Many employers will point to evidence that workers are more productive than ever working from home. However, it seems more likely that this is just another example of the tired neo-liberal promise to eliminate regulatory intervention or mediation which has always, in the end, been mythological. In Capitalist Realism, Fisher argues that the desire to measure unquantifiable labor has led to an auditing culture in which “layers of management and bureaucracy” aim at “massaging… representations” rather than the actual goals of work itself. The focus on “keystrokes” and time spent at a computer exacerbates the proliferation of symbols and simulacra of achievement rather than achievement itself.

It’s difficult to see how workers will be able to resist the imposition of this panopticon of invasive technology without a new suite of regulations. Unionization is already difficult in an atomized workplace, but workers interacting almost exclusively through the mediation of apps like Microsoft teams will find unionization almost impossible. Organizing and collectively bargaining to improve working conditions, or simply to protect privacy, will become far riskier.

Employers may prefer to avoid the costs associated with permanent office employees and transition to a model where a “reserve army” of precarious and insecure independent contractors compete for white collar work.
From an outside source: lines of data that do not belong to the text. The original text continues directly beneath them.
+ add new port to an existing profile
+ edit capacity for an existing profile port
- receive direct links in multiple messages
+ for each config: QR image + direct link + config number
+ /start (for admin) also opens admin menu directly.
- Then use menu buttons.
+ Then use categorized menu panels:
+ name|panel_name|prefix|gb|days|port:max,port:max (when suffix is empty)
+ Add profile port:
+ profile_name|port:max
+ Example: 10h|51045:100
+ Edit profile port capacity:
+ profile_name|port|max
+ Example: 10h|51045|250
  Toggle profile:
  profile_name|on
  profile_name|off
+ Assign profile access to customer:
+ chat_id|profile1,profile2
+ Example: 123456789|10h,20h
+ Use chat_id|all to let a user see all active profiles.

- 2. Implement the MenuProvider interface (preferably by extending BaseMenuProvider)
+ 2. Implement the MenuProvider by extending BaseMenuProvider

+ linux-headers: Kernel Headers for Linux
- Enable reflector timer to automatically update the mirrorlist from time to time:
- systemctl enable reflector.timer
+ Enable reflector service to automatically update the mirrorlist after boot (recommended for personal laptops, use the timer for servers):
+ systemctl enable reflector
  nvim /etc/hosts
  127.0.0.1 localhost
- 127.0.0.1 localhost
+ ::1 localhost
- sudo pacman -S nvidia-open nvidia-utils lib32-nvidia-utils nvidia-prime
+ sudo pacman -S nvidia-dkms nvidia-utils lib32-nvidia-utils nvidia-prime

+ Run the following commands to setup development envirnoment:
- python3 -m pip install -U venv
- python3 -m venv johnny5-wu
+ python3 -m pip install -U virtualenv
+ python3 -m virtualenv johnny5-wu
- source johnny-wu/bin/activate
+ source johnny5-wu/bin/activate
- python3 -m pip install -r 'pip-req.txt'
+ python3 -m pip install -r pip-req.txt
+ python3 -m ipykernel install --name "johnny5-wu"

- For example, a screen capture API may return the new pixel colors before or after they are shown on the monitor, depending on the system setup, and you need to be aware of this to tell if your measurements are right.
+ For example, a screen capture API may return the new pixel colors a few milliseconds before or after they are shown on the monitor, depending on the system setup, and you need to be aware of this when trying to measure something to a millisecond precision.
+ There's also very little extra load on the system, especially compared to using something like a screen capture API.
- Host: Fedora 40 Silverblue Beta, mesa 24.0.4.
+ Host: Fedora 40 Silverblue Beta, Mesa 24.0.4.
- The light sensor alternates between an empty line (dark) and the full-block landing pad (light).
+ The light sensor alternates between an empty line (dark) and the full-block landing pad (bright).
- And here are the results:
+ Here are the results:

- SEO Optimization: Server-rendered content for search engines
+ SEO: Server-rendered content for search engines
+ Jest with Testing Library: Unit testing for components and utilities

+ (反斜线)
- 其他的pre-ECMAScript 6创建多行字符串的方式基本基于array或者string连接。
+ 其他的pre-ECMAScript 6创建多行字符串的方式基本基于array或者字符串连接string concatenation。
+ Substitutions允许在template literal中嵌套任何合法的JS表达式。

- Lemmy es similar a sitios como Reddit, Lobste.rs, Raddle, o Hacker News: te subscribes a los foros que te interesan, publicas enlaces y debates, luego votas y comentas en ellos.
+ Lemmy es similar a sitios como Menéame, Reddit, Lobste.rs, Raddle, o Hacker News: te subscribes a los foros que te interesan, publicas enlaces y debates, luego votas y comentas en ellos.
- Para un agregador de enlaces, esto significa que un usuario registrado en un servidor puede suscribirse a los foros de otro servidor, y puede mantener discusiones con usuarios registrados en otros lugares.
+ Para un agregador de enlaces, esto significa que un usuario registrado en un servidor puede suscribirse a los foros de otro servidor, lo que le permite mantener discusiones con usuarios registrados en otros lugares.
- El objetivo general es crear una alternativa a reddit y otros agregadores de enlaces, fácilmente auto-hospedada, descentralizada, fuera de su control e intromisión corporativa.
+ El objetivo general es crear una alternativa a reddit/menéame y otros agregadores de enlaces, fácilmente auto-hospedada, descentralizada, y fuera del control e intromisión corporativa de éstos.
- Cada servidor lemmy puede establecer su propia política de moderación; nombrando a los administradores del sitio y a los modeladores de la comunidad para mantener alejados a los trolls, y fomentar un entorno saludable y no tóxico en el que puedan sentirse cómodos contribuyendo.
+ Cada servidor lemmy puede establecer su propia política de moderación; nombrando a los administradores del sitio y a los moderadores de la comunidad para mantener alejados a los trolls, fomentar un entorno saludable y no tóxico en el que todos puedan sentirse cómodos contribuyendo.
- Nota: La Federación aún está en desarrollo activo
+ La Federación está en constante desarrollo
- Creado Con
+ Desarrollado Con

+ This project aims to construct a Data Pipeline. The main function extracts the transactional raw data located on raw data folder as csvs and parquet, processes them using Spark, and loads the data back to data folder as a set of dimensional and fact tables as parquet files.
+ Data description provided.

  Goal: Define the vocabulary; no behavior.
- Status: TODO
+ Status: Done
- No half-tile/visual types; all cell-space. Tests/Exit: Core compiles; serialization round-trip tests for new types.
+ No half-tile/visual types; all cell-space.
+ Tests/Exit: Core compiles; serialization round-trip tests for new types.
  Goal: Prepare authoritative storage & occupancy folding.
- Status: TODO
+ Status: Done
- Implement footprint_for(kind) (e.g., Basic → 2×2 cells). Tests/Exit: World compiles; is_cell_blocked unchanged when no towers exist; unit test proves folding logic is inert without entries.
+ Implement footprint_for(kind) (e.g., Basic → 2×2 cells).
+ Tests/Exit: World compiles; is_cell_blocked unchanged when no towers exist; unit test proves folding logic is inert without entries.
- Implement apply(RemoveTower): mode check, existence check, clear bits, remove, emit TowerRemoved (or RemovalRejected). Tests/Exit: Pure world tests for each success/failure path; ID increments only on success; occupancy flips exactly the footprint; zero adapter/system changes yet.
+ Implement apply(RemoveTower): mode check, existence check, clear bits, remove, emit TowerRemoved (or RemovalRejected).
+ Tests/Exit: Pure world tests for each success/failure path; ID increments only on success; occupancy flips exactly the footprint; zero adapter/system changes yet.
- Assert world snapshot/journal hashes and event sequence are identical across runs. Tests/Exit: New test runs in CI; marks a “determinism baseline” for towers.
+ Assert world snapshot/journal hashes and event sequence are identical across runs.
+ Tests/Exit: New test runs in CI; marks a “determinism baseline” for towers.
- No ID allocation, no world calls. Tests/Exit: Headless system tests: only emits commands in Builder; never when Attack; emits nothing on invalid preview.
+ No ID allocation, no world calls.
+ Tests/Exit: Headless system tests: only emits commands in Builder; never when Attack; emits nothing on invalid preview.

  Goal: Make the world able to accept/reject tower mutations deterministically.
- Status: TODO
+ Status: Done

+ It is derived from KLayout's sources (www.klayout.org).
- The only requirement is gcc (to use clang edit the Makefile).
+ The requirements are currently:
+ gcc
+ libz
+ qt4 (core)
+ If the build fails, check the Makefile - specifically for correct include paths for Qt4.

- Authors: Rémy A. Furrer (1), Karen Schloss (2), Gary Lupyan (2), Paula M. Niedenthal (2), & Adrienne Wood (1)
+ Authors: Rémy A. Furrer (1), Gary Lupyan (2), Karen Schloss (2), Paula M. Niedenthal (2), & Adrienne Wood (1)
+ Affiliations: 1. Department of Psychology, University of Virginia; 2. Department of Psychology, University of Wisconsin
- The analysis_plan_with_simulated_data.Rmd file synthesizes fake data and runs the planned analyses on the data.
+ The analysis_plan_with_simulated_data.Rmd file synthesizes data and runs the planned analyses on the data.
Under the guise of flexibility, we could see a move towards the “uberization” of all forms of white collar work. For a long time, office spaces seemed like they were sealed off from the normalization of uncertainty and the constant state of low-level panic and generalized anxiety associated with precarious work. It seems closer now than ever.

Clearly, none of this is inevitable but we have to be aware that rushing into these changes could open up the possibility of working conditions we do not want or a complete erasure of the distinction between work and leisure. Flexibility on workers’ terms is desirable but a “flexible” model imposed upon a mass of disorganized employees without representation, without choice, and without security would be a catastrophic blow to the lives of working people.

Thomas Meagher lives in Australia with his expecting wife, Emily. He has studied philosophy and is passionate about labor politics and unionism. Thomas is a recent convert to the Roman Catholic Church.